(Excerpted records Opens)
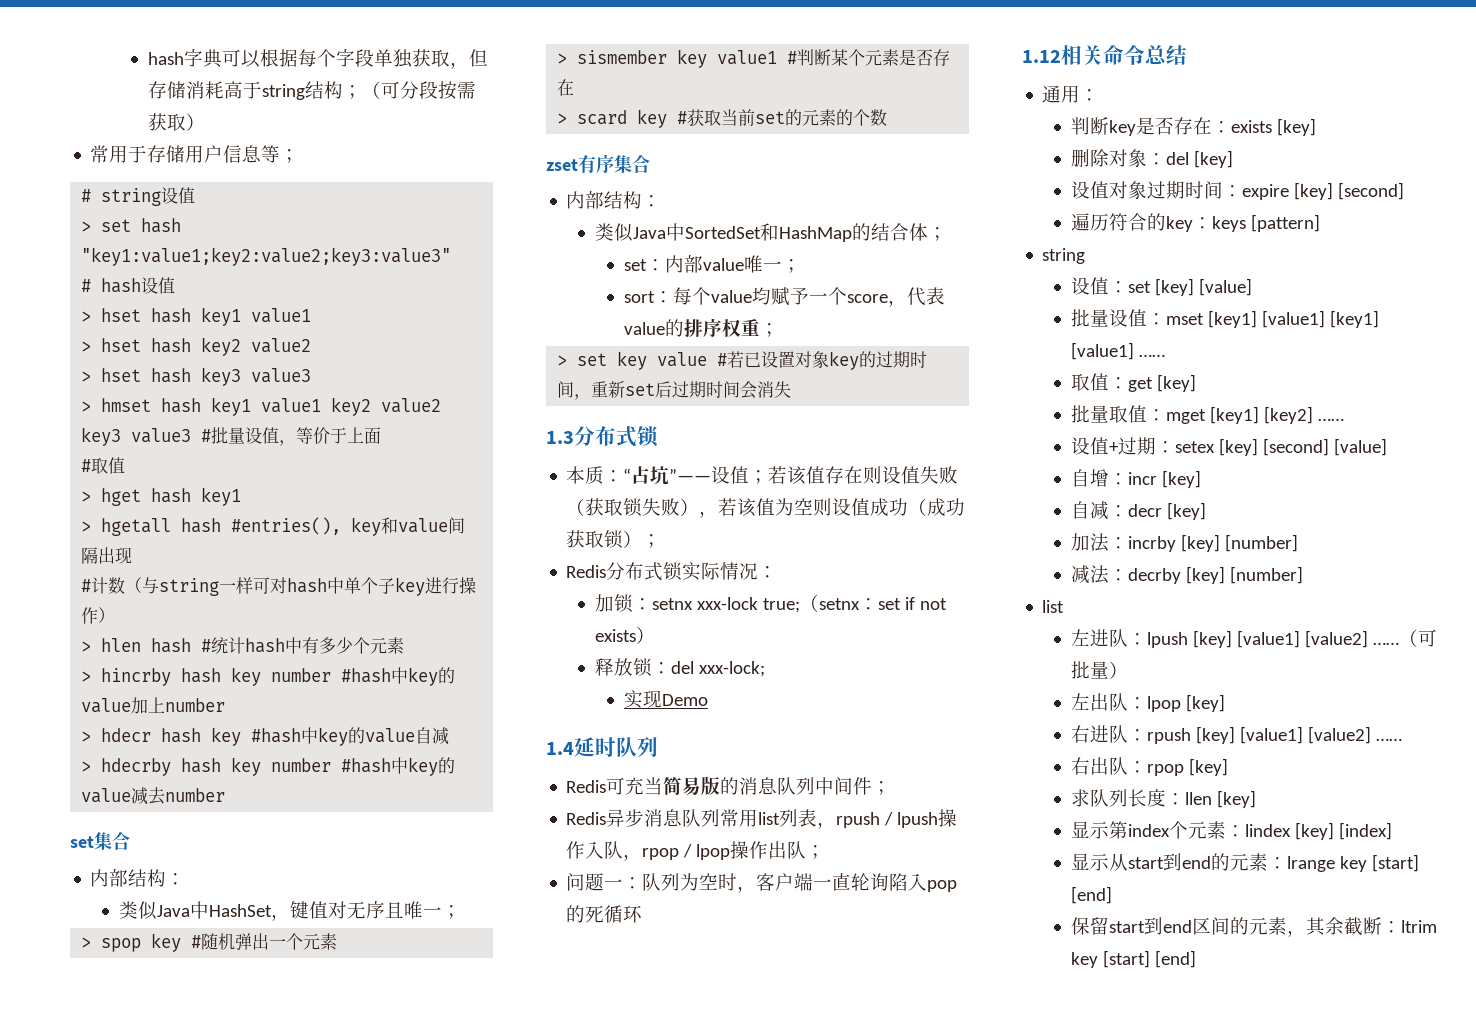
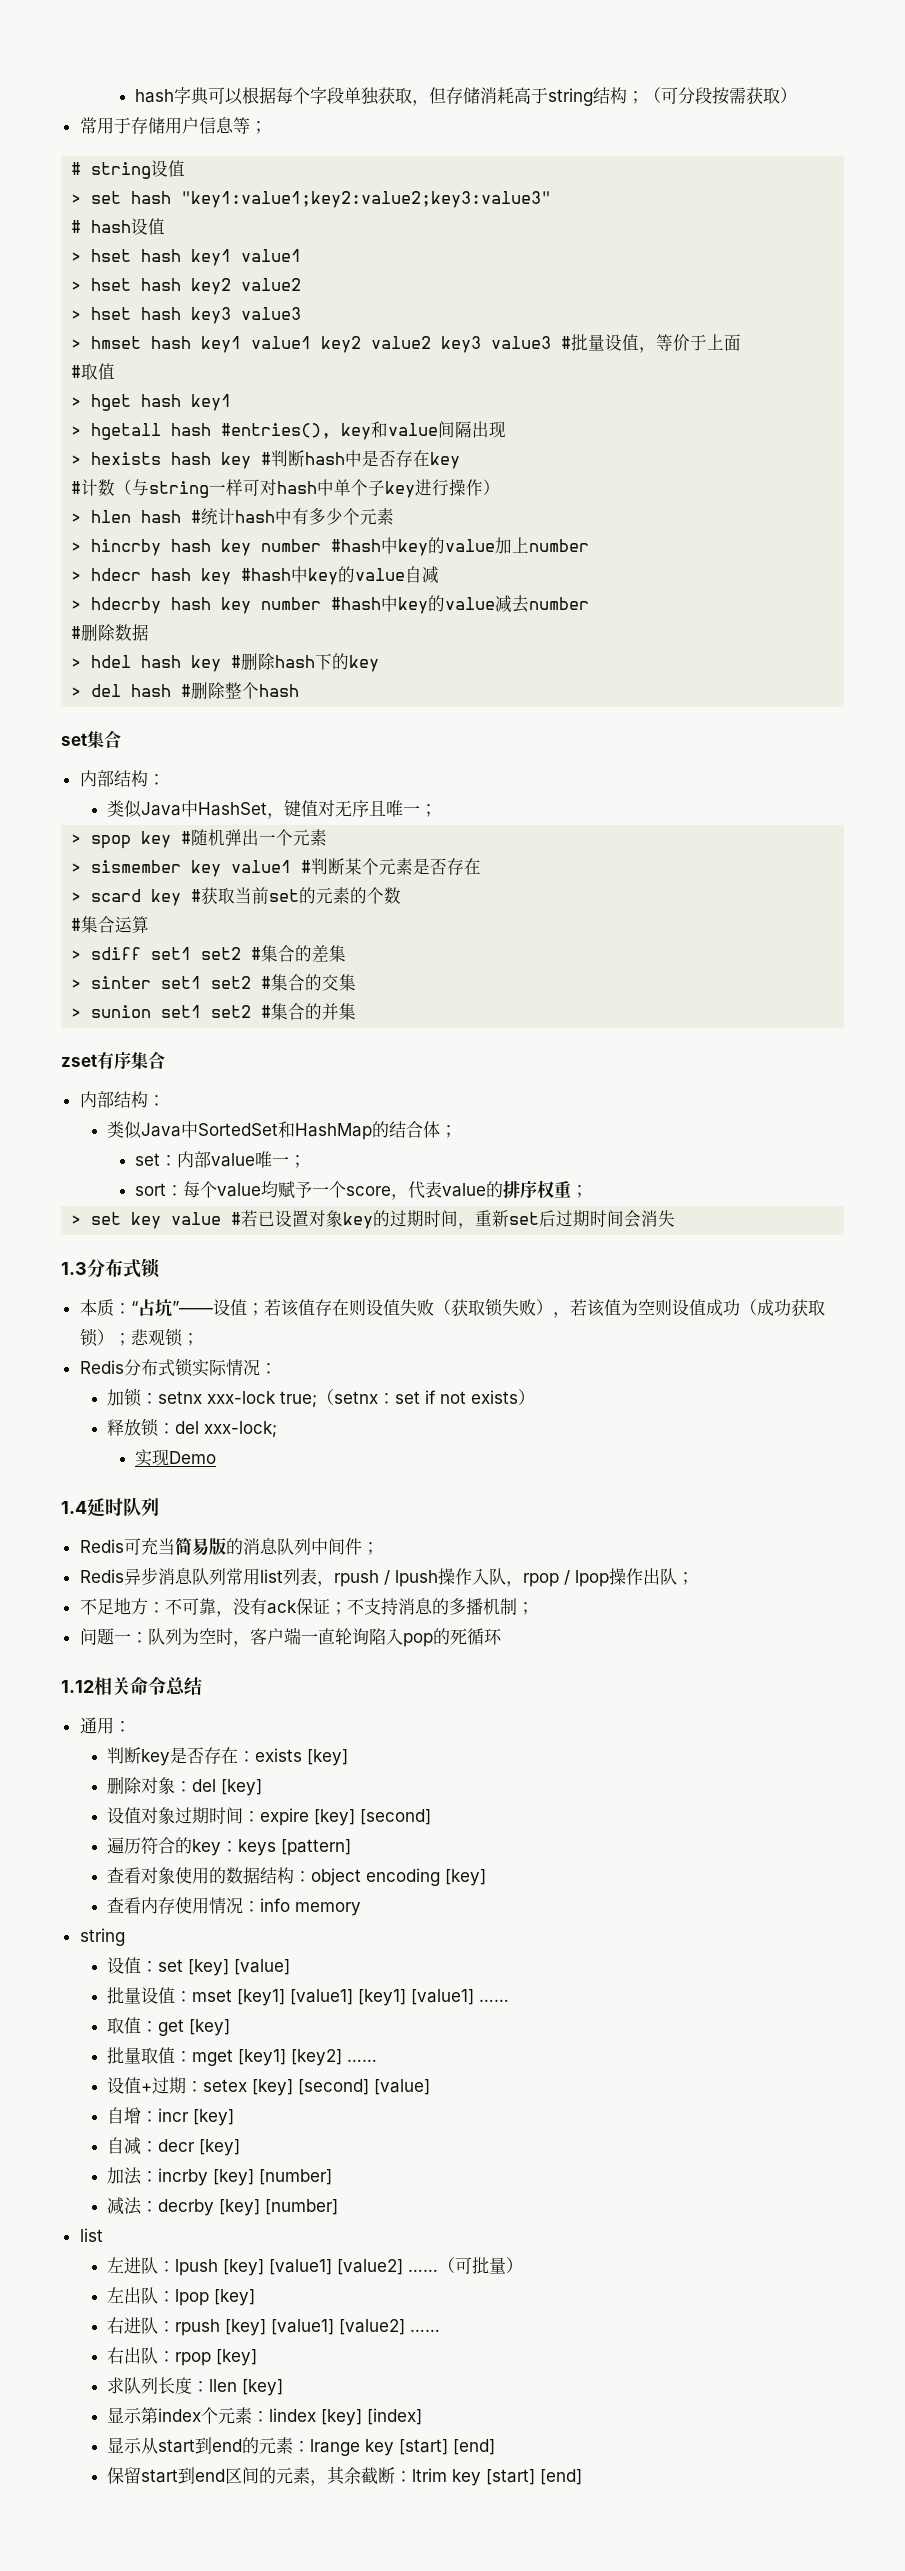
(133, 555) none -> [71,450,461,469] // > hexists hash key #判断hash中是否存在key
(226, 795) none -> [71,624,150,641] [71,653,380,672] [71,682,300,699] // #删除数据 // > hdel hash key #删除hash下的key // > del hash #删除整个hash
(888, 117) none -> [71,916,150,933] [71,945,347,962] [71,974,357,991] [71,1003,357,1020] // #集合运算 // > sdiff set1 set2 #集合的差集 // > sinter set1 set2 #集合的交集 // > sunion set1 set2 #集合的并集
(662, 541) none -> [130,1328,199,1347] 悲观锁；
(826, 852) none -> [79,1598,534,1617] // 不足地方：不可靠，没有ack保证；不支持消息的多播机制；
(1320, 223) none -> [107,1867,487,1886] [107,1897,362,1916] // 查看对象使用的数据结构：object encoding [key] // 查看内存使用情况：info memory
(Excerpted records Closes)
Work item:
Print all of the data exactly, and do not carry over any pictures.

Answer to this problem:
(133, 555) none -> [71,450,461,469] // > hexists hash key #判断hash中是否存在key
(226, 795) none -> [71,624,150,641] [71,653,380,672] [71,682,300,699] // #删除数据 // > hdel hash key #删除hash下的key // > del hash #删除整个hash
(888, 117) none -> [71,916,150,933] [71,945,347,962] [71,974,357,991] [71,1003,357,1020] // #集合运算 // > sdiff set1 set2 #集合的差集 // > sinter set1 set2 #集合的交集 // > sunion set1 set2 #集合的并集
(662, 541) none -> [130,1328,199,1347] 悲观锁；
(826, 852) none -> [79,1598,534,1617] // 不足地方：不可靠，没有ack保证；不支持消息的多播机制；
(1320, 223) none -> [107,1867,487,1886] [107,1897,362,1916] // 查看对象使用的数据结构：object encoding [key] // 查看内存使用情况：info memory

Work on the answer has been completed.